Voice Alum Becomes a Master Sommelier

By Joshua Simka
David Keck had completed his bachelor’s at Columbia before, in 2004, coming to study voice at Juilliard. To have attended that combination of schools puts a person in rare company, but Keck refined the concept of rare company when, in 2016, he became a Master Sommelier. According to the website of the Court of Master Sommeliers, Keck is one of just 269 wine professionals in the world who can claim that title—and he’s only the 149th American to have done so.

The path to the upper ranks of the fine wine world is rigorous. About 10 percent who set their sights on the prestigious Master Sommelier Diploma manage to pass the exams, which focus on theory, tasting, and service. (The dramatic 2012 documentary Somm follows a quartet of candidates who help each other prepare for the test.)

David Keck, dressed casually, tending vines in a vineyard, the sun in the sky casting an inspiring and multifaceted light
In Vermont, Keck has leased eight acres of vineyards; so far, he has made about 500 cases of Stella14 wine 

For all his education and years working in the wine industry, which is frequently caricatured as snobbish, Keck’s approachability and comfortable, down-to-earth attitude toward wine was as apparent as his expertise during a Zoom wine class he led in December hosted by the alumni office. “I take wine very seriously,” Keck told the group before delving into what he called Wine 101. “But I am aware that it’s fermented grape juice and I don’t put it on a pedestal,” he added, inviting participants to ask even the most basic questions.
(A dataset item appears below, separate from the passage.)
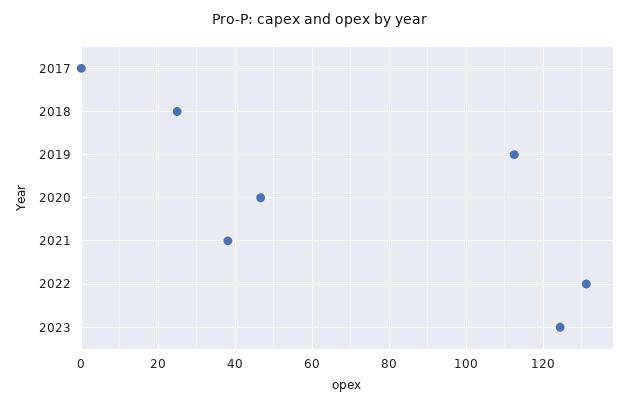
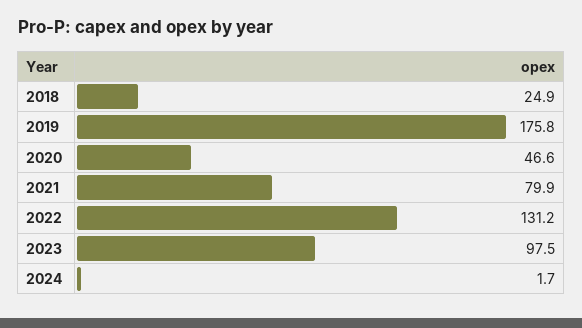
2017: 0 -> none
2019: 112 -> 175.8
2021: 38 -> 79.9
2023: 124 -> 97.5
2024: none -> 1.7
Among the 37 alums and other community members participating was vocal arts faculty member Kenneth Merrill, whom Keck credits with setting him on the path toward a wine career. It was during a vocal coaching that Keck mentioned his wine interest to Merrill, an oenophile and wine collector whom Keck describes as “an awesome wine mind.” With bashful good humor, Keck recalled their initial conversation about his budding wine interest, comparing himself to a singer drawn to opera by a famous pop-operatic tenor: “If you’re starting as an opera singer and you’re talking to somebody who’s actually already established in the business and you’re like, ‘I love Andrea Bocelli.’ And they’re like, ‘that’s great!’ Let’s talk about some other singers you should listen to.”
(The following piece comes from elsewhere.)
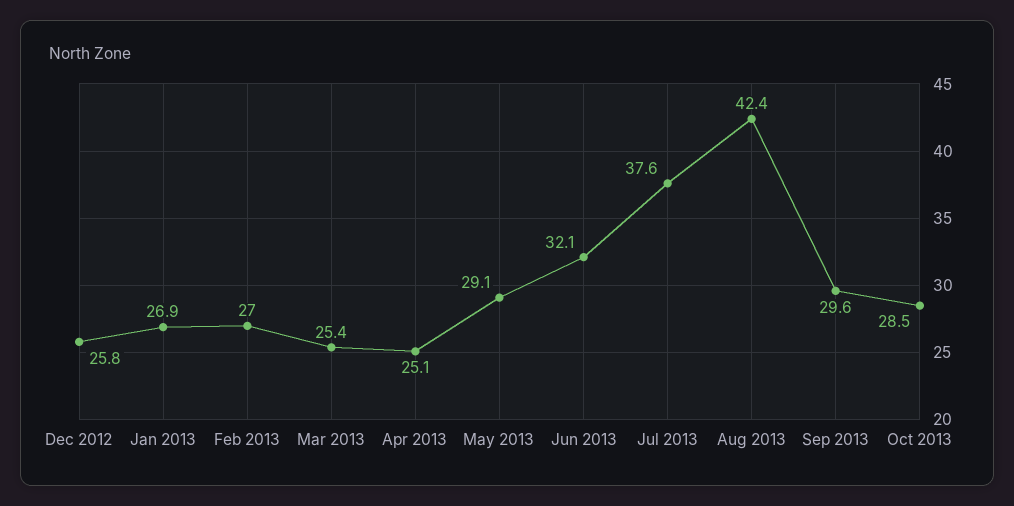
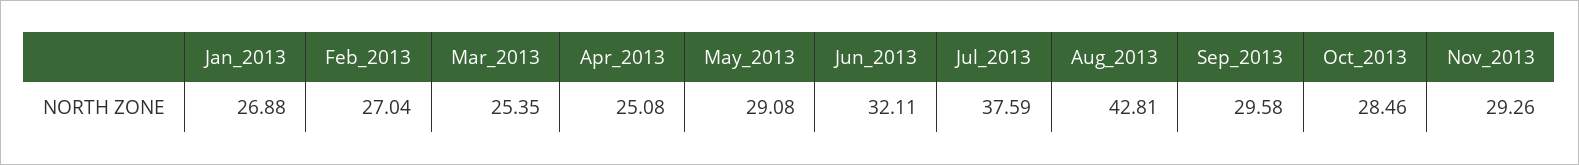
Dec 2012: 25.8 -> none
Aug 2013: 42.4 -> 42.81
Nov_2013: none -> 29.26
After Juilliard, Keck continued his vocal studies at Rice University and worked at a Houston wine bar on the side. When he finished his degree, in 2010, he took stock of his options. They included singing auditions in Europe, but having recently sat an intro course with the Court of Master Sommeliers, he felt drawn to pursue the wine route.

Over the next six years, Keck made a name for himself in Houston while undergoing the grueling process of becoming a Master Sommelier. By February 2020, Goodnight Hospitality, a local restaurant group he’d co-founded—its concepts were as diverse as a Texan honky-tonk, a trendy Italian restaurant, and a cheese and wine shop—was doing well. But Keck was ready for another project, so he divested his holdings in Goodnight Hospitality and relocated to his home state of Vermont. His timing in getting out of the restaurant business ended up being fortuitous as just weeks later, COVID-19 would lead to widespread shutdowns and stay-at-home orders that have had disastrous effects on the hospitality industry. “I feel like musicians and restaurant professionals have a lot in common right now,” Keck said in a recent conversation with the Journal, “because the pandemic really decimated the industry. People are struggling. We’re looking at probably one in six restaurants in the United States closing as a result of this.”

In Vermont, Keck has been working on an entirely different side of the wine world—as a producer. He leased and spent most of last summer tending eight acres of vineyards. So far he’s made about 500 cases, which if all goes according to plan he hopes to distribute in Vermont, Texas, and New York under the Stella14 label. And when it’s ready, his first glass will be well-deserved. “Vermont is still very much a fringe grape-growing region with its cold winters and short growing season,” Keck said. “As a result the most successful wines are made with hybrid grapes bred to withstand the winters, and grape growers are forced to be very flexible with the challenges we’re thrown in any given year.”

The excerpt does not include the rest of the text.